With businesses now able to send text messages as advertisements - coupled with a cell-phone user's ability to receive personal messages, sporting-event updates and event reminders through their phone - the text-message market is continually growing. Unfortunately, this will likely have an adverse effect on traffic safety.

"When you're text-messaging, you're not paying attention to the road whatsoever," Furlong said. "It's worse than talking on the phone."

As opposed to other typical distractions in the car - eating, adjusting the radio or glancing at an accident at the side of the road - reading and typing messages requires a greater amount of concentration, leaving the driver with less ability to perceive and react to potential roadside obstacles, they say.

Curing 'part-time' seatbelt users

As a result of the WTSC's Click It or Ticket seatbelt campaign, Washington state now boasts the nation's second-best seatbelt compliance percentage, at 95.2 percent. In the recent survey, students confirmed this high seatbelt-use at 98 to 100 percent.

However, when asked how often they abided by the law, only 80 percent of the students admitted to religious seatbelt use - resulting in 20 percent of teens as what the WTSC calls "part-time" users.

"They may be wearing them, but not always," Furlong said.

To cure this liberal approach to traffic safety, which can lower the risk of serious injury in a collision by nearly 70 percent and the chance of death by 50 percent, the WTSC presented three distinct public-service announcements to the student audience, hoping to gauge the most effective way to target the teen population.

"Teens are more involved in fatal collisions, so naturally that's where we should be working," VanDyk said. "This was the first step on finding out what we can begin to do about it."

One advertisement attempted to use humor as a device to reach the teens; another used a more "real-life" approach. However, the ad that affected the students the most - and the one they overwhelmingly supported - was an intentionally graphic and visually disturbing ad created in Ireland.

"If we're going to impact behaviors based on what we learn, we had better know how to reach them," Furlong said. "Unequivocally, the ad the kids responded to was the graphic ad."

Featuring a car full of teenagers, the ad shows how an unbuckled passenger can become a "human missile" and crash into the windshield, as well as other passengers, due to the tremendous force absorbed in a collision.

"It is pretty clear that that's the way to go if you're going to influence the teen population," Furlong said.

Graphic ads proven effective

Graphic ads have been used in foreign countries, often resulting in dramatic traffic-safety improvements; however, the WTSC is reticent to follow this trend, acknowledging that the intense images might upset many viewers.

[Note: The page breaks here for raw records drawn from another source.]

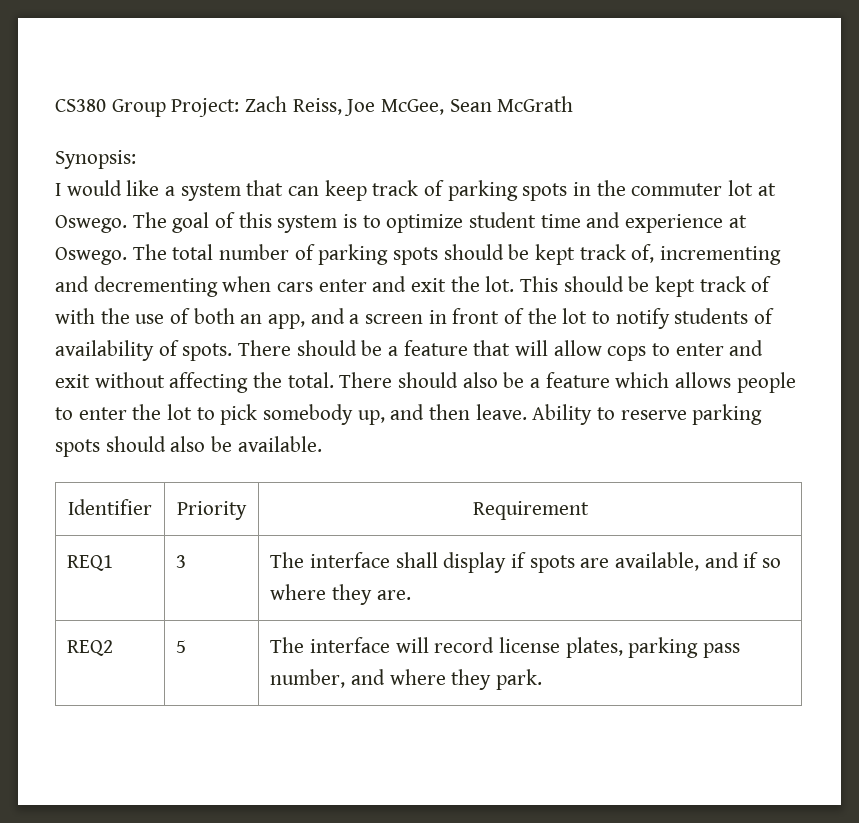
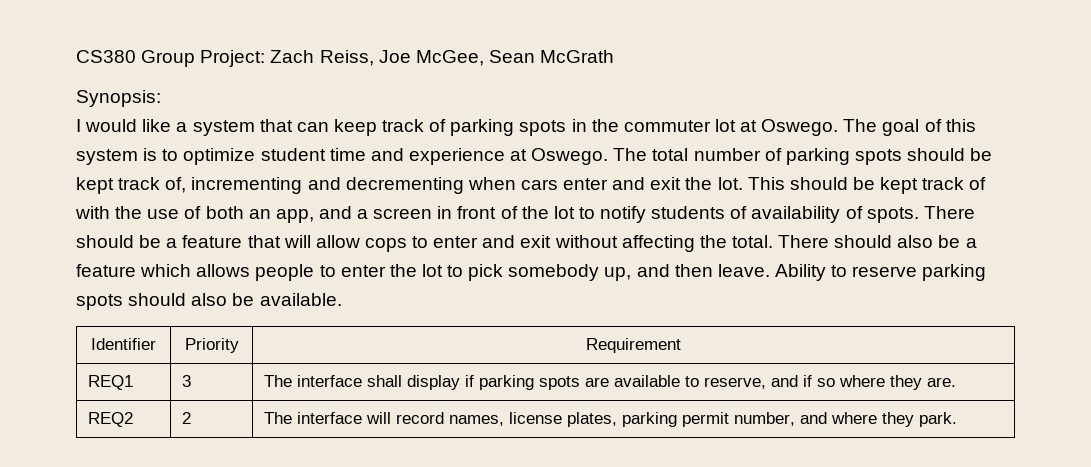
- REQ1 | 3 | The interface shall display if spots are available, and if so where they are.
+ REQ1 | 3 | The interface shall display if parking spots are available to reserve, and if so where they are.
- REQ2 | 5 | The interface will record license plates, parking pass number, and where they park.
+ REQ2 | 2 | The interface will record names, license plates, parking permit number, and where they park.

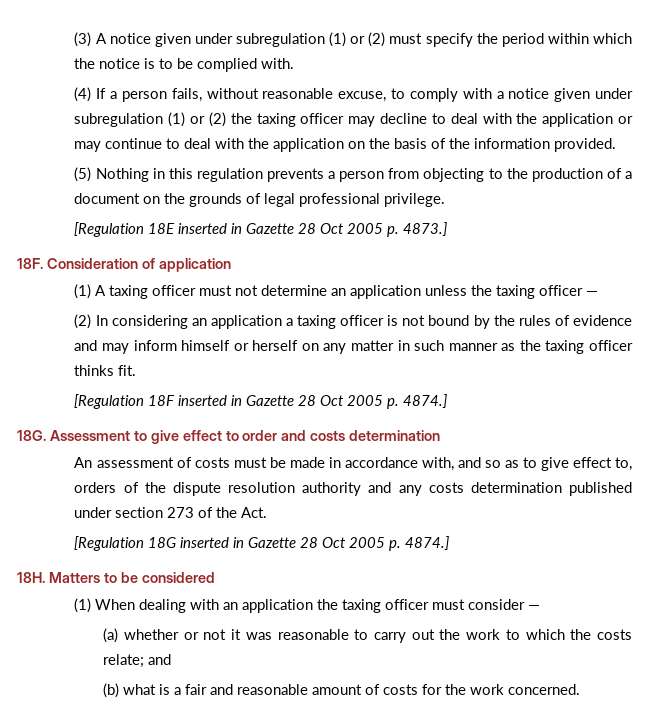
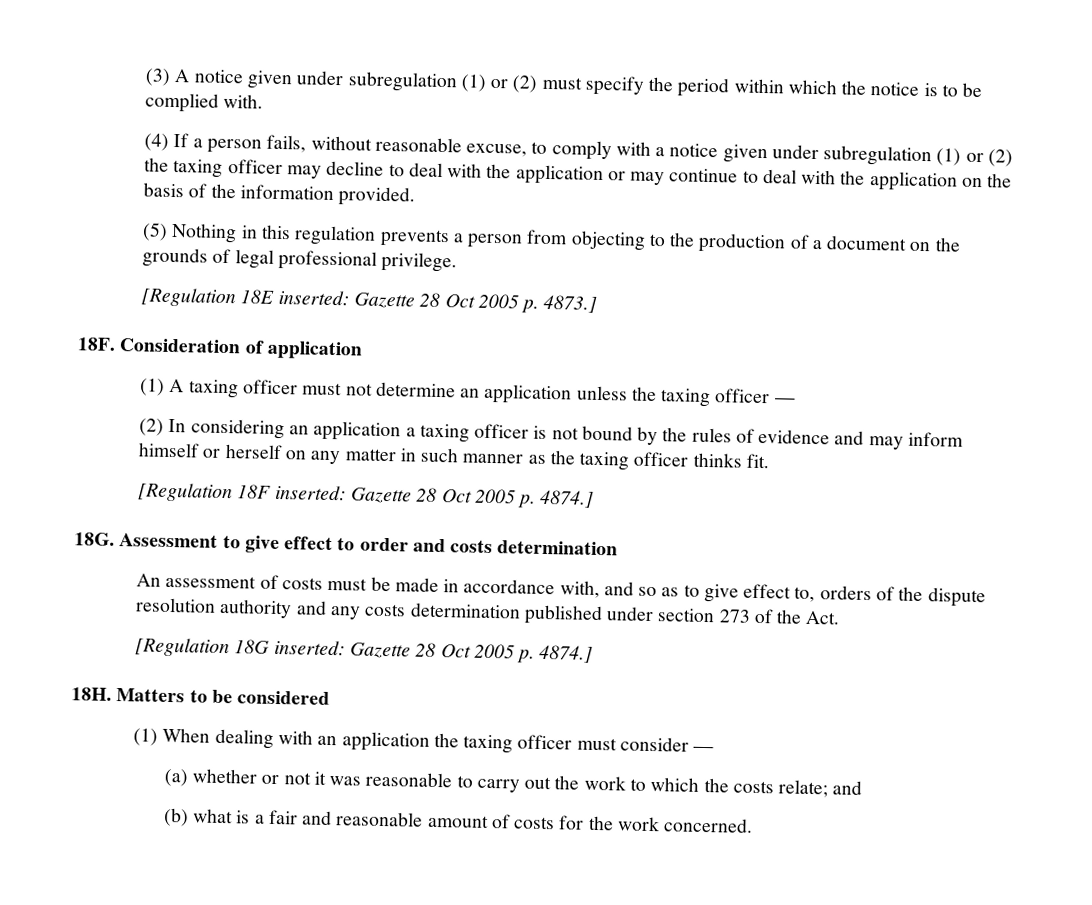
- [Regulation 18E inserted in Gazette 28 Oct 2005 p. 4873.]
+ [Regulation 18E inserted: Gazette 28 Oct 2005 p. 4873.]
- [Regulation 18F inserted in Gazette 28 Oct 2005 p. 4874.]
+ [Regulation 18F inserted: Gazette 28 Oct 2005 p. 4874.]
- [Regulation 18G inserted in Gazette 28 Oct 2005 p. 4874.]
+ [Regulation 18G inserted: Gazette 28 Oct 2005 p. 4874.]

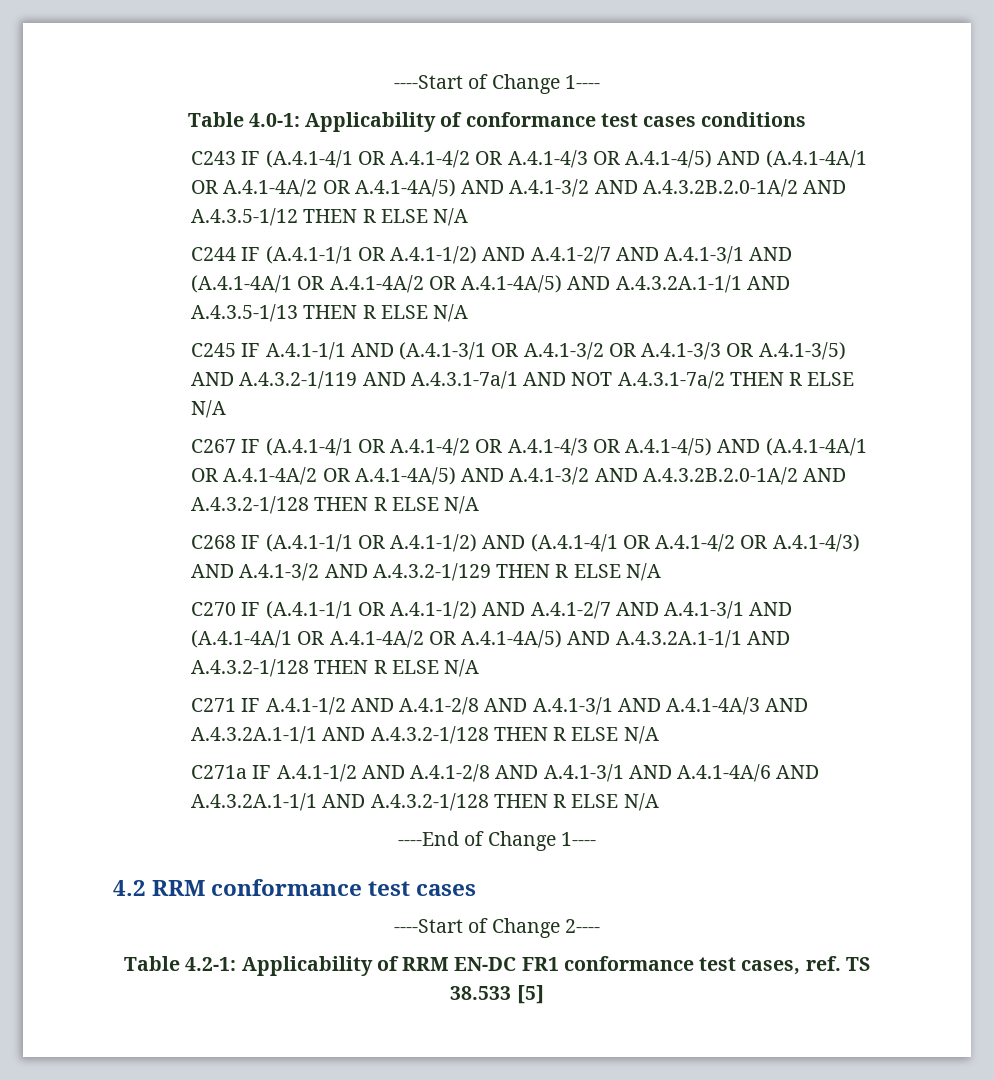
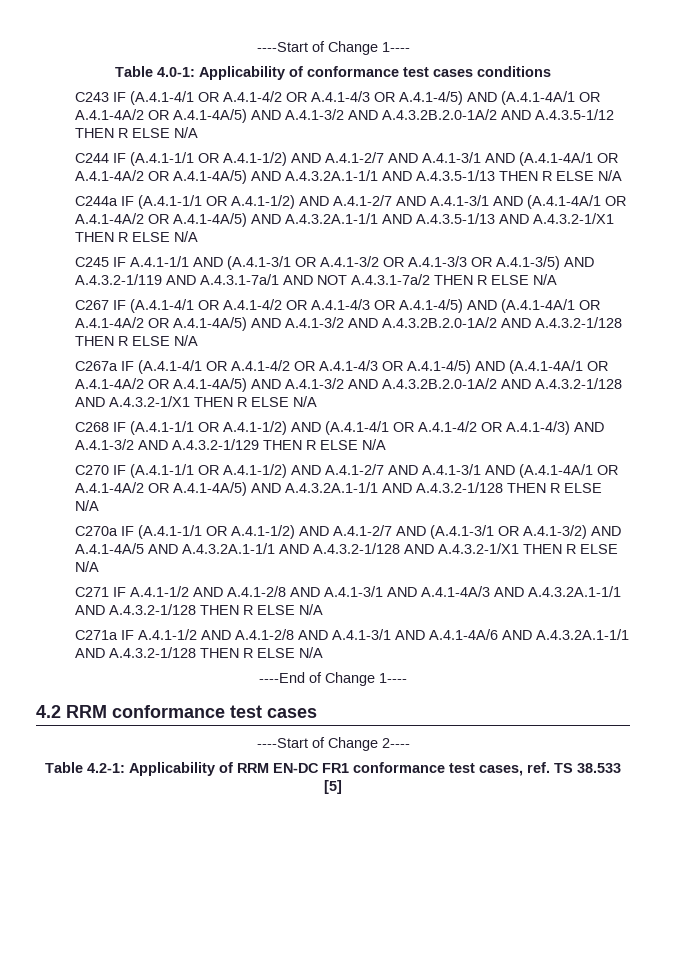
+ C244a IF (A.4.1-1/1 OR A.4.1-1/2) AND A.4.1-2/7 AND A.4.1-3/1 AND (A.4.1-4A/1 OR A.4.1-4A/2 OR A.4.1-4A/5) AND A.4.3.2A.1-1/1 AND A.4.3.5-1/13 AND A.4.3.2-1/X1 THEN R ELSE N/A
+ C267a IF (A.4.1-4/1 OR A.4.1-4/2 OR A.4.1-4/3 OR A.4.1-4/5) AND (A.4.1-4A/1 OR A.4.1-4A/2 OR A.4.1-4A/5) AND A.4.1-3/2 AND A.4.3.2B.2.0-1A/2 AND A.4.3.2-1/128 AND A.4.3.2-1/X1 THEN R ELSE N/A
+ C270a IF (A.4.1-1/1 OR A.4.1-1/2) AND A.4.1-2/7 AND (A.4.1-3/1 OR A.4.1-3/2) AND A.4.1-4A/5 AND A.4.3.2A.1-1/1 AND A.4.3.2-1/128 AND A.4.3.2-1/X1 THEN R ELSE N/A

"The teens told us, 'It shows us what happens,'" VanDyk said. "This basically means they're telling us, 'We need to be shown. We don't get it until we see it.'"

In the near future, the WTSC hopes to share this information with other organizations like the National Highway Traffic Safety Administration to develop the most-efficient safety programs and public-service announcements.

In the fall, the WTSC will focus their attention on school-zone traffic safety.